I ricordi sfioriscono e spesso ricompaiono simultaneamente ad una rilettura. Non è dato sapere per quale motivo le letture che più ci hanno colpito siano ammantate da «quel velo sottile tessuto, in genere, dal tempo che trascorre». È il caso della sorpresa di un dono inatteso, “La forbice” — Die Schere — di Ernst Jünger, la riedizione di Guanda Editore del 17 marzo 2022, tradotta da Alessandra Iadicicco e con la stimolante Postfazione di Quirino Principe. All’improvviso il tempo sembra voler fare un balzo a quel lontano 1996, quando lessi per la prima volta il libro. A cambiare però, è tutta una prospettiva: l’immaginario collettivo è completamente stravolto. In quegli aforismi di Jünger era facile riconoscere l’essenza di una visione delle cose attorno a sé orizzontale. Il genio di Heidelberg li aveva scritti alla veneranda età di novantacinque anni alla fine degli anni Ottanta e, in questa nuova pubblicazione, passati parecchi anni dalla prima edizione in Italia, è ancor più facile scorgerne tutte le gradazioni.
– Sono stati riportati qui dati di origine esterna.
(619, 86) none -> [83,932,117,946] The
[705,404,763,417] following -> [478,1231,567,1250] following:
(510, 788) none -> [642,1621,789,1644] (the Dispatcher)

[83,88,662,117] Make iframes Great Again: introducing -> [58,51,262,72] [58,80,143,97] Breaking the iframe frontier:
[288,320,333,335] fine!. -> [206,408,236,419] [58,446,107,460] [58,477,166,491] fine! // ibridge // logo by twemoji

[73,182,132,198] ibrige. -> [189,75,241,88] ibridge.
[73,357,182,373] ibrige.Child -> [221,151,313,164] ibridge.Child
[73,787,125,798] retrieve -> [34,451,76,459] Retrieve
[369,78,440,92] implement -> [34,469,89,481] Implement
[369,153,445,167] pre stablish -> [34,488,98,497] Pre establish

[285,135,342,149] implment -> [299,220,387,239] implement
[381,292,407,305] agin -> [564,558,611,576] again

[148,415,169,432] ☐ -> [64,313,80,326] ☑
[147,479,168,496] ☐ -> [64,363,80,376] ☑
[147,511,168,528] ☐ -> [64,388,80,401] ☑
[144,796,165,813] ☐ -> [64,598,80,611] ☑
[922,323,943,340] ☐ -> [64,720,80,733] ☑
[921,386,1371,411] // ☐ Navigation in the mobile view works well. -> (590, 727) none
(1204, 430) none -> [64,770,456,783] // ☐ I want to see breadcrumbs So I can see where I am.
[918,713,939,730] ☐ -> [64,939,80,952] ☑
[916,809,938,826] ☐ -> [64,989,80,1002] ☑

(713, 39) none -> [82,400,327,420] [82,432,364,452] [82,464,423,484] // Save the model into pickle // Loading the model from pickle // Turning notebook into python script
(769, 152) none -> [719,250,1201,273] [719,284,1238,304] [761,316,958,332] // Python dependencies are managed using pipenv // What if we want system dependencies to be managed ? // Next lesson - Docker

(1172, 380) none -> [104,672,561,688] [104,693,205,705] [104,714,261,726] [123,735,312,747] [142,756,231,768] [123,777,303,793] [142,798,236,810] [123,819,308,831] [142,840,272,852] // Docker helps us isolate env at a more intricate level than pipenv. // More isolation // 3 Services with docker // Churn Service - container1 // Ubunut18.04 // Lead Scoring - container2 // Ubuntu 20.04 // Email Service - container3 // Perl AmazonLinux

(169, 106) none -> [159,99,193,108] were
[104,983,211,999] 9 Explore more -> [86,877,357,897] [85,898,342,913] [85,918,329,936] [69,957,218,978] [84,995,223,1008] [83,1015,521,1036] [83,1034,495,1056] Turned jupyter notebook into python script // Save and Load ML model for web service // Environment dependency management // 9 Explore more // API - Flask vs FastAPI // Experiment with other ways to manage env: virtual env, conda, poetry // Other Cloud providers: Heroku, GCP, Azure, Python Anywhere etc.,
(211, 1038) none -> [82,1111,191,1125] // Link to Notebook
Quirino Principe è molto bravo ad evidenziare lo «Jünger attento alla cosmologia ciclica di questa fin-de-siècle» e lo è ancor di più, quando mette in evidenza quello che per Paolo Isotta poteva certo essere un tabù: «lo sguardo tardo di Jünger, non è cristiano. Esso si crea l’angolo d’osservazione tra il pagano Hölderlin e l’anti-cristiano Nietzsche, tra la gnosi e l’Umwertung aller Werte — tra la gnosi e la trasvalutazione di tutti i valori—, chiedendo con il massimo rispetto illustri e decorative conferme allo scettico panteismo di Goethe e alla sua religio estetica». Tuttavia, questa disquisizione che dura da interminabili anni sul primo Jünger “pagano” e l’ultimo Jünger a metà tra il politeista ed il cristiano, lascia il tempo che trova.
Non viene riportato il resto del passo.